1. While not raised as error on appeal, we have examined the evidence in the light most favorable to the verdict and conclude a rational trier of fact could have found the defendant guilty of malice murder beyond a reasonable doubt. Jackson v. Virginia, 443 U.S. 307 (99 SC 2781, 61 LE2d 560) (1979).

2. The defendant maintains his trial counsel was ineffective as a matter of law in that he spent only one week preparing his case for trial. However, at the hearing on ineffective assistance conducted by the trial court in accordance with Smith v. State, 255 Ga. 654 (341 SE2d 5) (1986), trial counsel testified that in addition to "devoting the majority of [his] time" to the defendant's case during the week prior to trial, he had worked on this case during the month of February 1982 through September 1982.

To prove he has received ineffective assistance of counsel, "[t]he defendant must show both that counsel's performance was deficient and that this deficiency prejudiced the defense." Brogdon v. State, 255 Ga. 64, 67 (335 SE2d 383) (1985); Strickland v. Washington, 466 U.S. 668 (104 SC 2052, 80 LE2d 674) (1984). "Thus counsel's performance will not be found to be deficient if it falls within the range of `reasonably effective assistance.'" Brogdon, supra at 68.

We hold the trial court correctly determined that the defendant has not shown his counsel failed to render "reasonably effective assistance" in his preparation for trial.

3. The defendant maintains his trial counsel was prevented from effectively assisting him by the trial court's denial of his motion for funds to hire an investigator. It is clear that trial counsel moved the court for such funds and no contention is made that counsel was deficient in this regard. At the hearing on ineffective assistance trial counsel testified he needed the funds to hire a black investigator who "might" be able to interview black witnesses who had been unwilling to talk to counsel. Trial counsel also testified, however, that he was later able to interview many of these witnesses prior to trial. Trial counsel maintained he needed an investigator because he "hoped that we could find someone, somewhere who would testify that this victim had a propensity for violence and on the occasion of this shooting had a weapon."

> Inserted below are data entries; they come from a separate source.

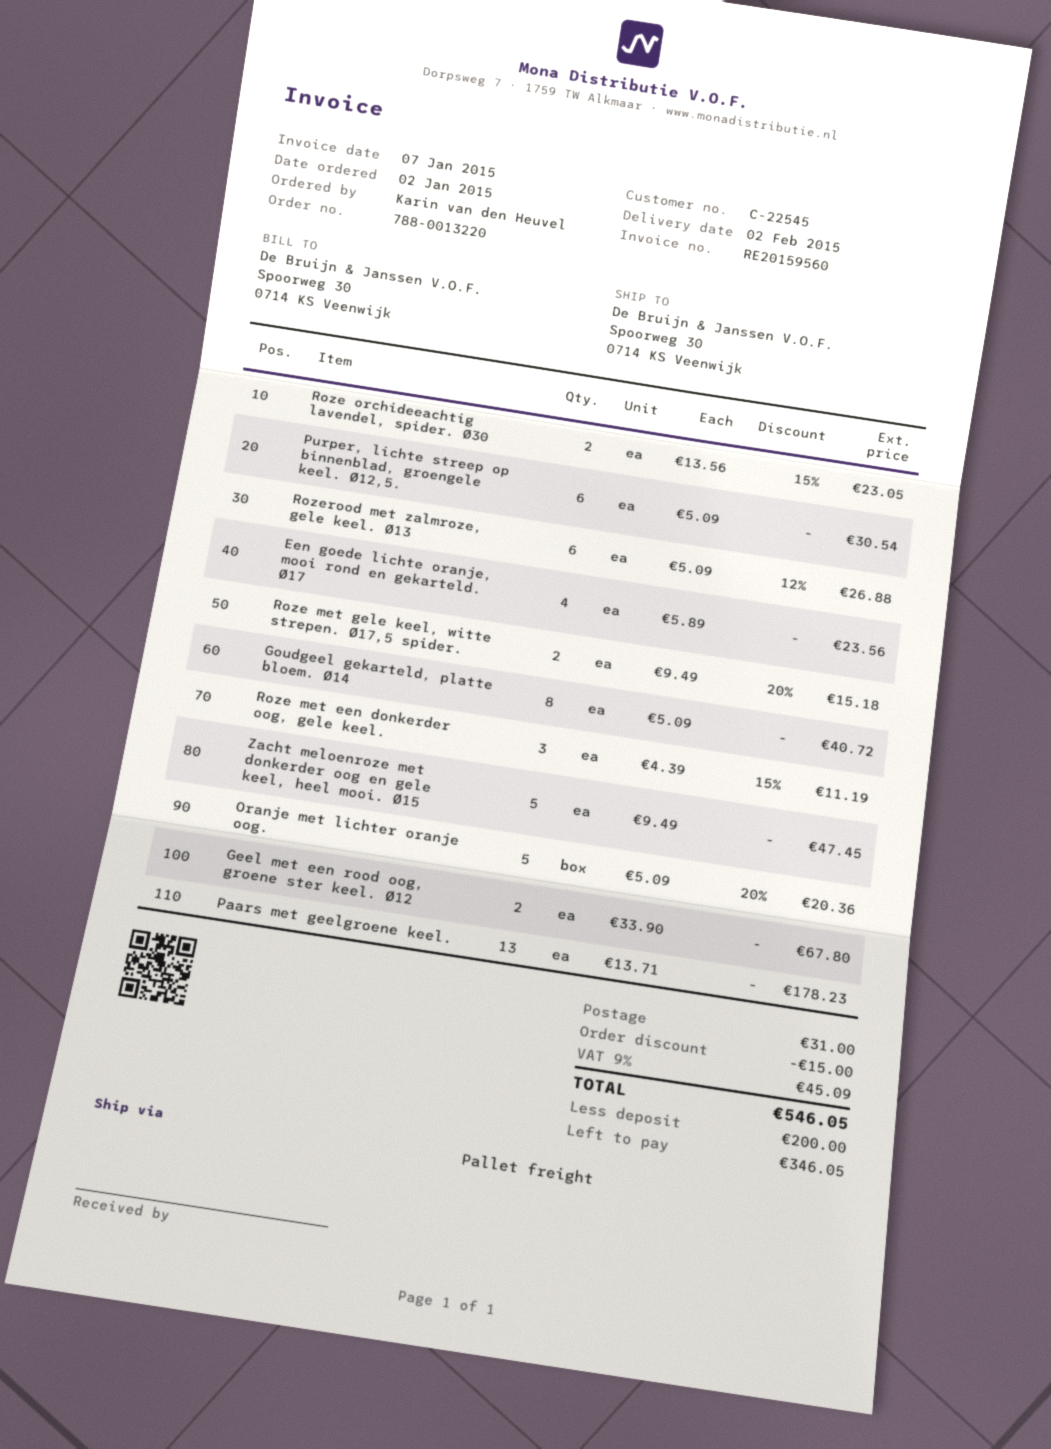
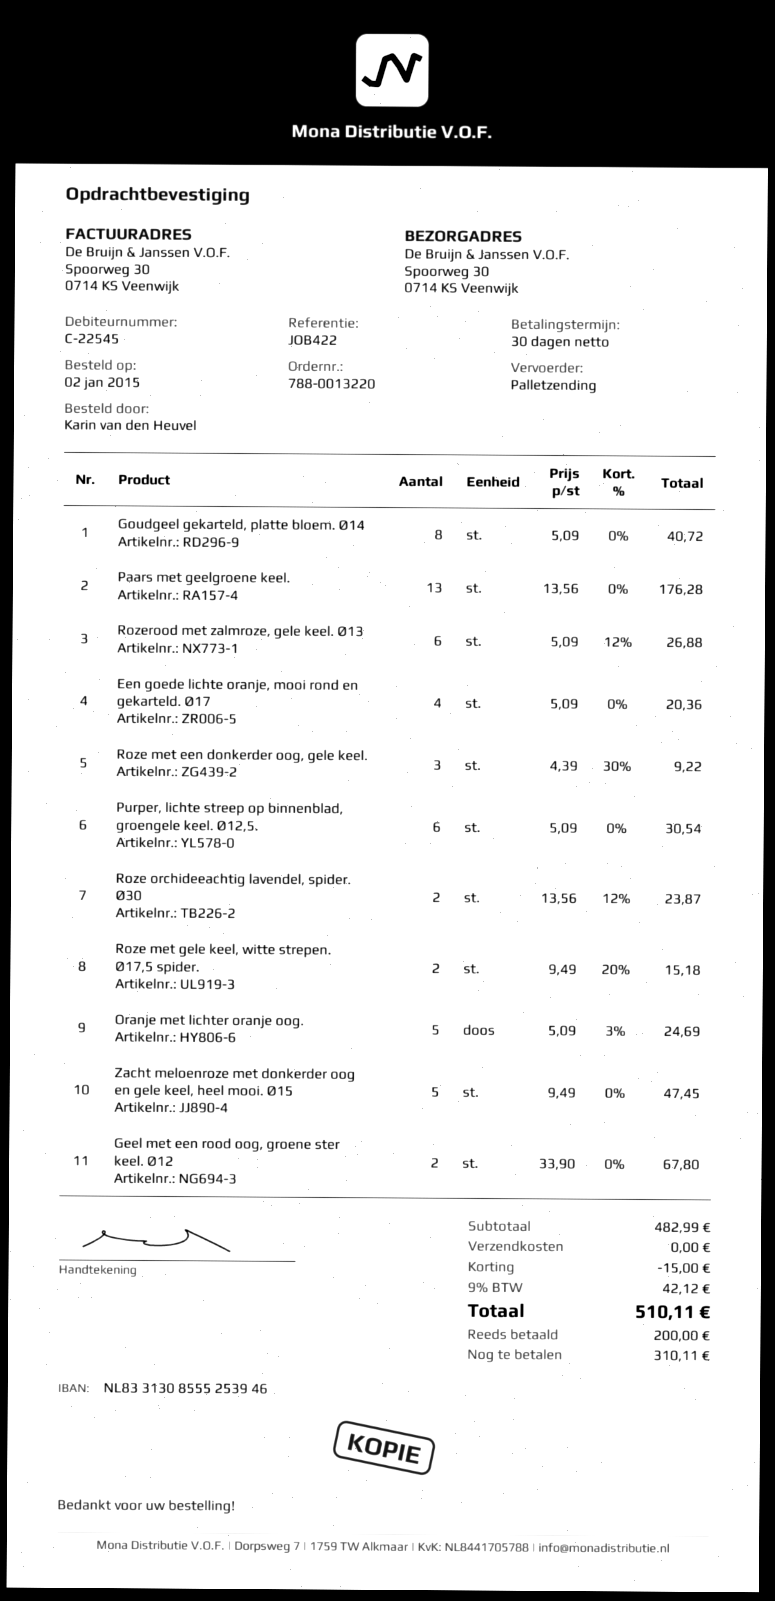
Roze orchideeachtig lavendel, spider. Ø30: 2 x 13.56 - 15% = 23.05 -> 2 x 13.56 - 12% = 23.87
Een goede lichte oranje, mooi rond en gekarteld. Ø17: 4 x 5.89 = 23.56 -> 4 x 5.09 = 20.36
Roze met een donkerder oog, gele keel.: 3 x 4.39 - 15% = 11.19 -> 3 x 4.39 - 30% = 9.22
Oranje met lichter oranje oog.: 5 x 5.09 - 20% = 20.36 -> 5 x 5.09 - 3% = 24.69
Paars met geelgroene keel.: 13 x 13.71 = 178.23 -> 13 x 13.56 = 176.28
shipping: 31.00 -> 0.00
tax: 9% = 45.09 -> 9% = 42.12
total: 546.05 -> 510.11
balance: 346.05 -> 310.11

We find under these circumstances that the trial court did not abuse its discretion in denying the defendant's motion for funds for investigative assistance. Baxter v. State, 254 Ga. 538 (2) (331 SE2d 561) (1985). We further conclude that denial of these funds did not *313 prevent trial counsel from rendering reasonably effective assistance. Brogdon, supra.

4. Last, the defendant argues trial counsel was ineffective in failing to locate and interview Luke Gadson, an eyewitness to the crime, prior to trial. Trial counsel testified he was initially unable to locate Gadson because of misspelling of Gadson's name on the witness list. He was still unable to locate this witness when he was provided a corrected witness list a week before trial. When trial counsel brought this matter to the attention of the court on the first day of trial, the court granted a recess for the amount of time requested by counsel in order that an interview could be conducted. Trial counsel testified that during this interview Gadson had nothing more to tell him than the fact that Gadson saw the defendant shoot the victim. Nonetheless trial counsel was able to effectively cross-examine Gadson, as well as impeach Gadson's credibility through the testimony of other witnesses.

The trial court correctly found the defendant failed to show that any deficiency in trial counsel's failure to interview Gadson prior to trial prejudiced the defense of his case. Brogdon, supra at 67; Strickland v. Washington, supra.

Judgment affirmed. All the Justices concur.


[1] The crime occurred on February 6, 1982 and the defendant was arrested that same day. He was indicted on June 18, 1982 and convicted on November 19, 1982. An out-of-time appeal was granted January 13, 1987. The case was docketed in this court on February 10, 1987. We remanded the case to the trial court on April 22, 1987 for a hearing on ineffective assistance of counsel in accordance with Smith v. State, 255 Ga. 654 (341 SE2d 5) (1986). The trial court conducted a hearing and entered an order on May 14, 1987 finding the defendant had not been denied effective assistance of counsel.